Ion Orchard is undergoing its first major revamp since it opened three years ago. More than 10 shops (ST PHOTO)

Publication Date : 06-08-2012

 

Shoppers have noticed that Basement 3 of Ion Orchard has looked sparse for a while, since more than 10 shops moved out after their three-year leases expired last month.

But the iconic mall said it is fully leased, and is undergoing its first major revamp since it opened three years ago.

Gone are Wacoal, Kipling, and m)phosis, among others. Coming in will be Swedish retail giant H&M, which will open its second store here in the mall by the end of the year. The 20,000 sq ft store will span two storeys in Basements 2 and 3, taking over the space of adidas, The North Face and Guess.

It will be among 24 new tenants which will move in by the end of the year, including Southeast Asia's first Yves Saint Laurent Beaute boutique store. The brand, which left Asia-Pacific markets three years ago, sells fragrances, cosmetics and skincare products and will open in the middle of this month.

Tenants who are setting up their first stand-alone stores in Singapore include Vivienne Westwood Anglomania, French fashion label Carven, German skincare label Dr Hauschka and Greek beauty brand Apivita.

The mall's food hall in Basement 4 is also undergoing renovation and will house a new concept to be completed by the fourth quarter of this year.

A spokesman for Ion Orchard said tenants typically signed leases of between three and five years when the mall opened in July 2009.

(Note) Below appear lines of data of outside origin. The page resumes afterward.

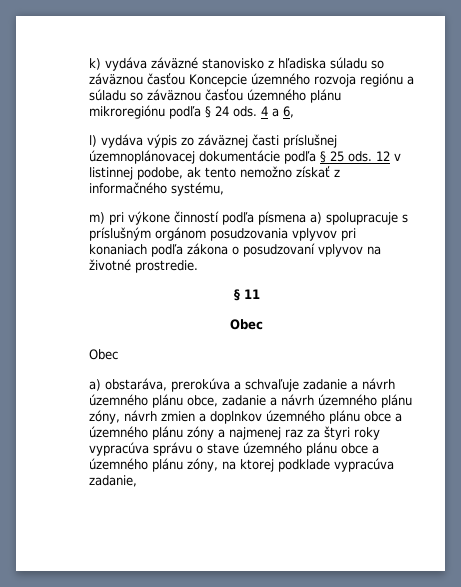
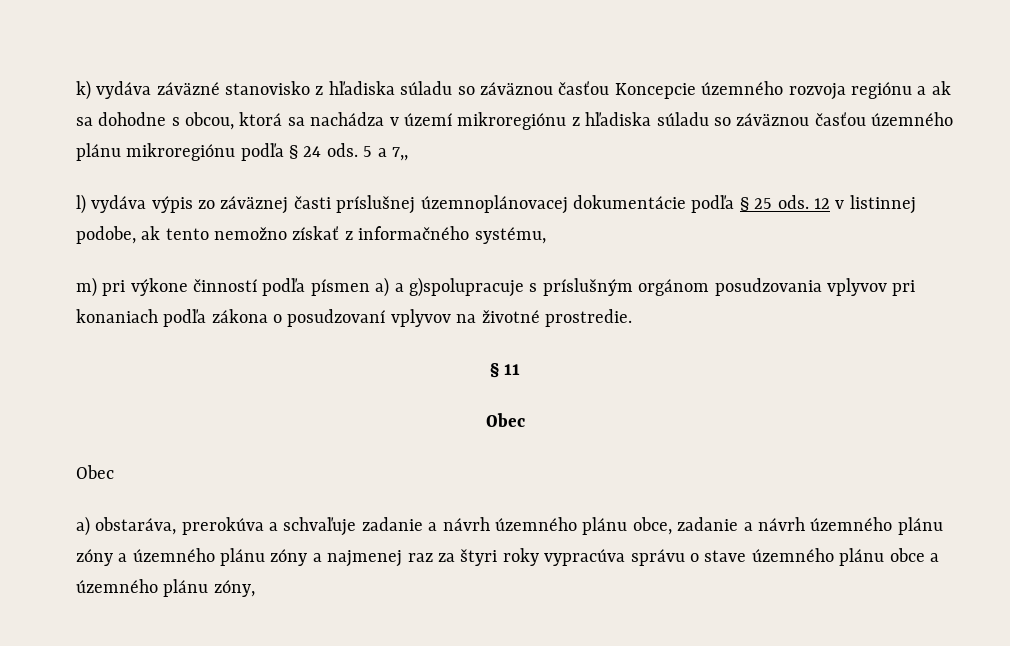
- k) vydáva záväzné stanovisko z hľadiska súladu so záväznou časťou Koncepcie územného rozvoja regiónu a súladu so záväznou časťou územného plánu mikroregiónu podľa § 24 ods.
+ k) vydáva záväzné stanovisko z hľadiska súladu so záväznou časťou Koncepcie územného rozvoja regiónu a ak sa dohodne s obcou, ktorá sa nachádza v území mikroregiónu z hľadiska súladu so záväznou časťou územného plánu mikroregiónu podľa § 24 ods.
- 4 a 6,
+ 5 a 7,,
- m) pri výkone činností podľa písmena a) spolupracuje s príslušným orgánom posudzovania vplyvov pri konaniach podľa zákona o posudzovaní vplyvov na životné prostredie.
+ m) pri výkone činností podľa písmen a) a g)spolupracuje s príslušným orgánom posudzovania vplyvov pri konaniach podľa zákona o posudzovaní vplyvov na životné prostredie.
- a) obstaráva, prerokúva a schvaľuje zadanie a návrh územného plánu obce, zadanie a návrh územného plánu zóny, návrh zmien a doplnkov územného plánu obce a územného plánu zóny a najmenej raz za štyri roky vypracúva správu o stave územného plánu obce a územného plánu zóny, na ktorej podklade vypracúva zadanie,
+ a) obstaráva, prerokúva a schvaľuje zadanie a návrh územného plánu obce, zadanie a návrh územného plánu zóny a územného plánu zóny a najmenej raz za štyri roky vypracúva správu o stave územného plánu obce a územného plánu zóny,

Some were up for renewal this year, giving the mall the opportunity to refresh its offerings.

The mall's popularity is helping it to buck the trend of cooling rental prices here.

A report released last month by property consultancy CBRE showed that rental rates in prime shopping areas here have dropped from US$470 to $454 per sq ft a year in the first quarter of this year, but the Ion spokesman said its rents have been on the uptrend, although he declined to give figures.

Some of its tenants say they exited because of the increased rent.

A spokesman for Kipling, an international bag label, said it had not renewed its lease because the asking price was "just a bit too ridiculous".

She said: "We were asked for almost double that of our previous rent. Even if we had changed locations, the prices were still too high so we had to move out."

Another international retailer who declined to be named revealed that her firm was asked to pay 50 per cent to 70 per cent more. She said: "Although we were satisfied with sales, the increase in rent would mean making a loss. It's not a justifiable asking price for an economy which is likely to be slower."

When asked, Ion Orchard declined to comment on the rent hikes.

By comparison, rental rates at Plaza Singapura and Raffles City went up by about 6 per cent and 8 per cent respectively over the last three years.

R'ST Research director Ong Kah Seng said he was not surprised to hear about the large increase in rent at Ion Orchard.

He said: "While 50 per cent to 70 per cent is on the high side, it was probably offered on the basis that there were other retailers waiting to come in who offered that price. Luxury malls like Ion have a queue of replacement tenants, so I wouldn't be surprised."

Some existing retailers such as local label 77th Street are happy to cough up extra rent for being in a premium mall.

Sarina Koh, its project development manager, said: "It was an up-and-coming space three years ago, and it's still the most 'happening' mall in town. It may be more expensive but it's a premium mall, so we're happy to stay."

Sales assistant Teo Jun Hao, 23, who prefers to shop at Far East Plaza, said: "Ion is beginning to sound edgy again. With the entry of H&M, I believe it will become much more popular to a larger group of shoppers, who prefer affordable but unique fashion items."